Subscribers allege exploitation as DStv service tariffs rise
Multichoice blames increasing satellite, channel and operational cost
THE planned April 1, 2015 increase in Digital Satellite Television (DStv) tariffs by MultiChoice Africa may not go down well with subscribers in Nigeria, as those who spoke with The Guardian signaled boycotting the company and its service should it be implemented.
MultiChoice Africa, the parent company of DStv, which has about two million subscribers in Nigeria, had on March 3 announced a price increase for DStv, which takes effect from April 1.
The price increase will set the DStv premium, which is currently at $77/monthly to $81/monthly. This will take the naira equivalent from N11, 650 to N13, 980.
The increment is the same across other DStv packages and bouquets, and between five to 10 per cent increase, but comes with ShortsTV, Ginx TV and Eurochannel as additional channels.
Some of subscribers, who spoke to The Guardian at the weekend, said they are not just prepared for any tariff hike now and may simply boycott DStv, unless the company reverts to the old rate.
They claimed that the South African company is just milking Nigerians with government doing nothing to curtail its monopoly.

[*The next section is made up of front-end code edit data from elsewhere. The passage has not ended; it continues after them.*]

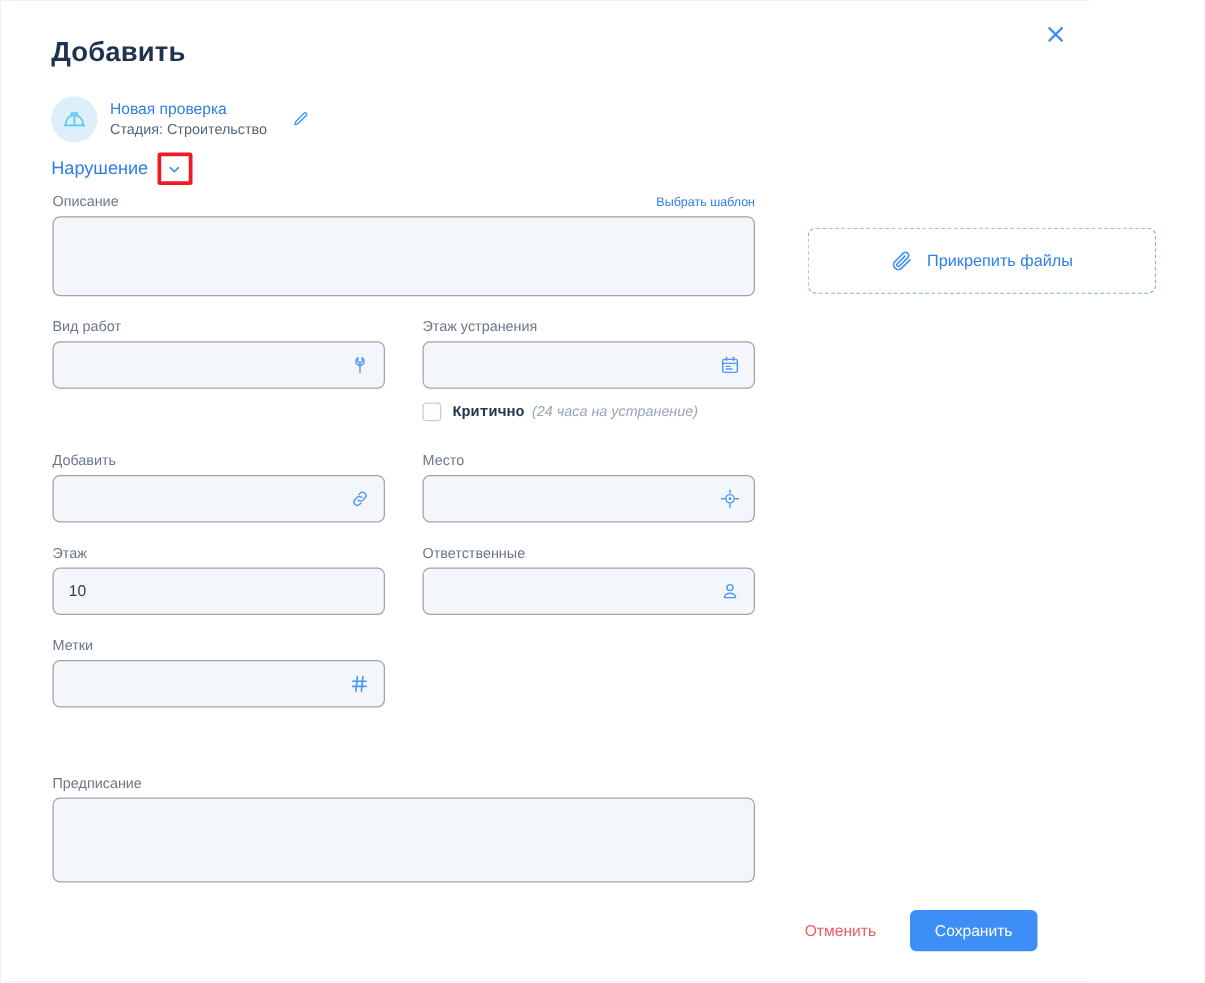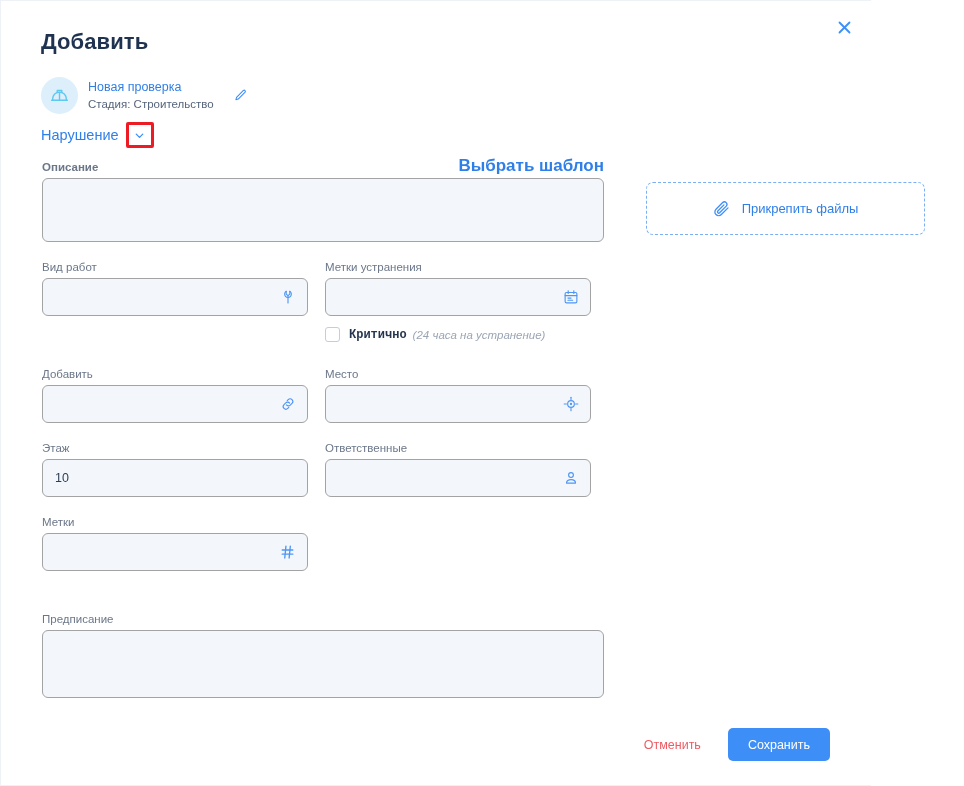"Описание" .label-row { font-weight: bold -> none }
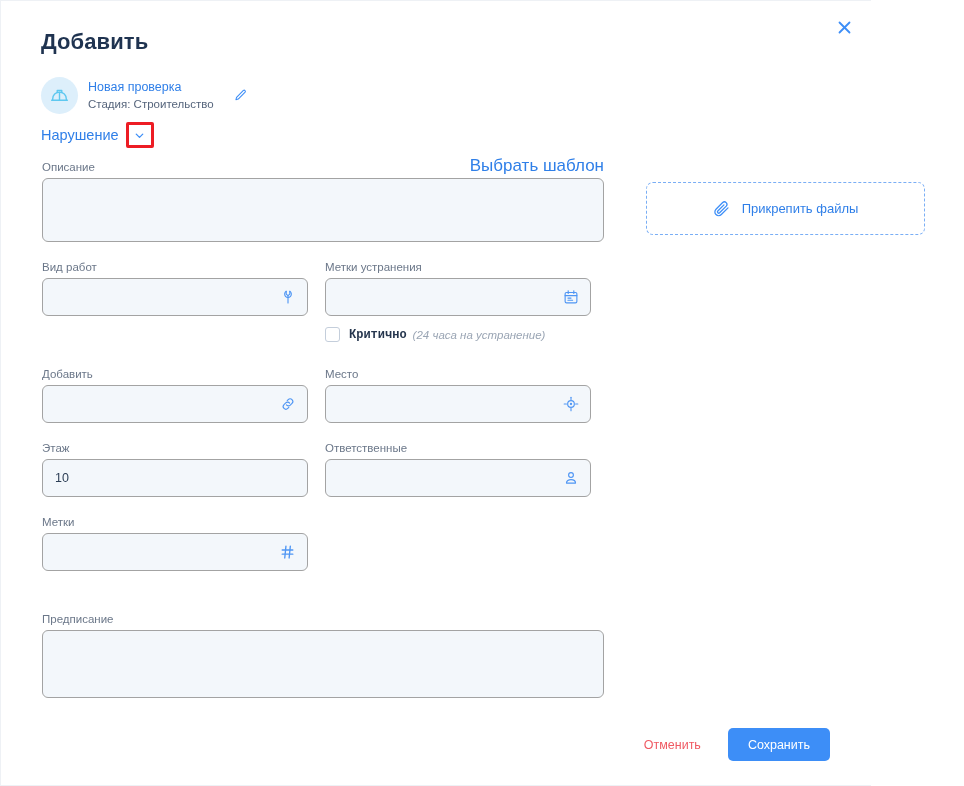"Выбрать шаблон" .template-link { font-size: 17px -> 10px }
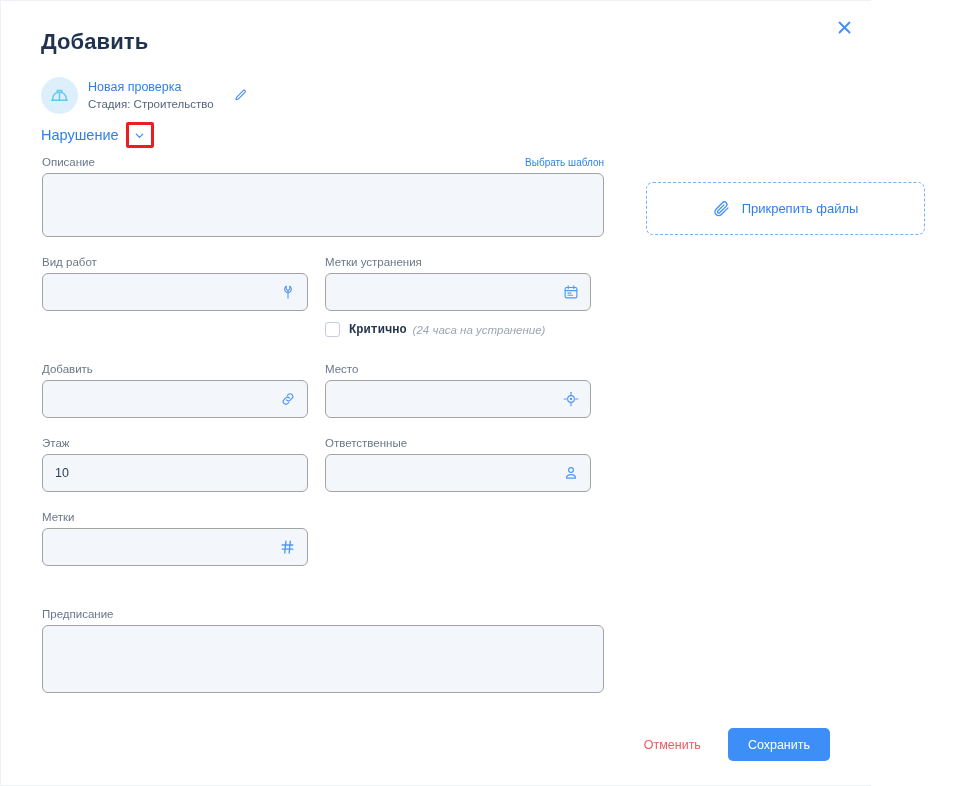"Вид работ" .row2 { gap: 17px -> 30px }
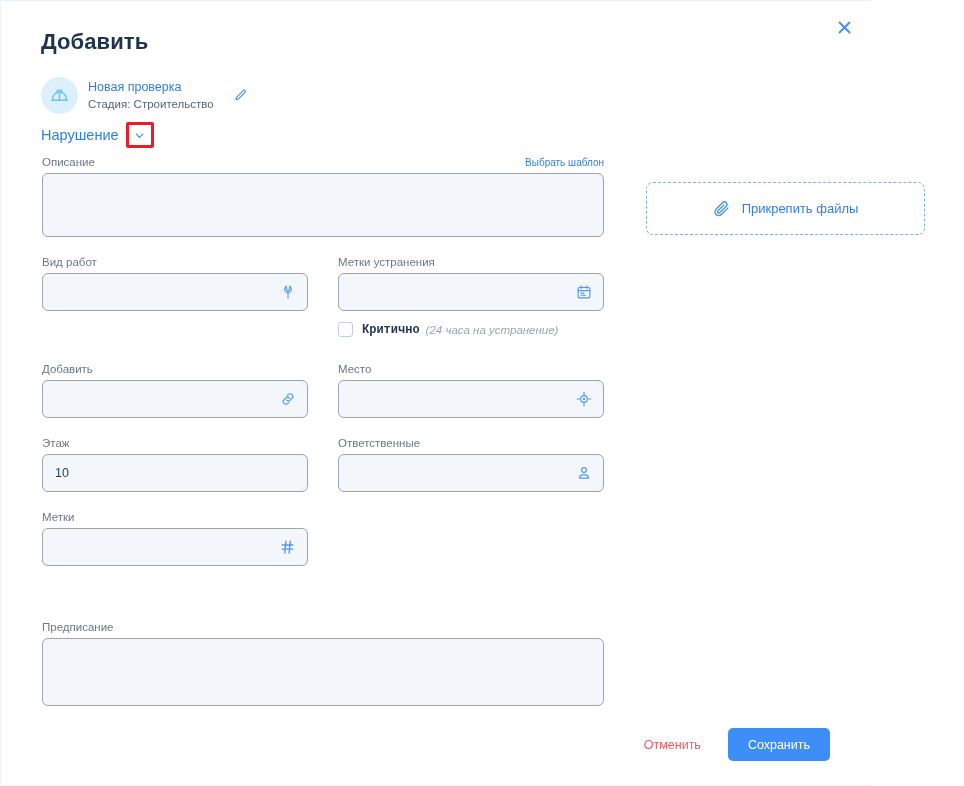"Метки устранения" span.field-label { text: Метки -> Этаж }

A Lagos based engineer, Taofik Salaudeen, who is a premium subscriber, claimed that the company just takes decisions without regard to its subscribers, stressing that this was due to the lack of competition and the monopolistic tendencies of the South African firm.
Olarenwaju Kehinde, who claimed to be an active user of DStv services since 2004 said the company, during the initial years of its service to Nigerians, was satisfactory, but that as time went by it appeared to lose focus, “perhaps as patronage increased.”
Kehinde lamented that no subscribers would take DStv serious on this new hike, “not at a time the everything has skyrocketed in Nigeria, especially now with the devaluation of the Naira that has spurred major increase everywhere.
I think they got it wrong this time around.
They will loose market to competition if they go ahead and carry out the hike. The timing is completely wrong.”
He also lamented the payment mode and advised DStv to review its method, which he said has been discouraging many users for renewal.
Ngozi Ejike, another DStv subscriber, said the cost of subscribing to the company before the new hike was already a huge burden “and now they planned another increase. Well, lets see how far they can go.”
Speaking to The Guardian, President, Consumer Rights Advancement Organisation (CRADO), Chief Deolu Ogunbanjo said his organization will write to the Consumer Protection Council and the National Broadcasting Commission (NBC) this week on why such hike should not stand.
“I think they want to monopolise the market because we have not seen reasons for the hike. We shall write both CPC and NBC this week because we have not seen any reason for hike, most importantly because the market is here in Nigeria. Even in South Africa, the market is not there. In fact they are number three. So we see no reason why they should foist an unjustifiable hike in tariff on Nigerians.”
Ogunbanjo who is also the President, National Association of Telecommunications Subscribers (NATCOMS) said he sometimes wonders if it was because of the love for football in Nigeria that is instigating some rash decisions from the South African firm.
A Zimbabwean in the country, Rapula Kegopilwe, said, “#BoycottDStv should start trending. The market now should be consumer power against monopoly power.”
Another subscriber, Ayo Sogunro, said on Twitter, “I can’t boycott water. I can’t boycott air. I can’t even boycott Nigeria. But I can boycott DStv.”
Sogunro said, “You know how you hate it when bus drivers increase prices almost by 100 per cent when it is raining? That is what DStv is doing,” adding that,
“As a Nigerian citizen living in Nigeria you deserve to be treated with respect by all foreign companies operating here.”
MultiChoice Nigeria however, said the subscription price increase on all DStv bouquets was necessitated by increasing satellite, channel and operational costs.
The Public Relations Manager at MultiChoice Nigeria, Ms. Caroline Oghuma, in a statement sent to The Guardian, yesterday, said the increase was not only in Nigeria, but also in every country where MultiChoice has its operations.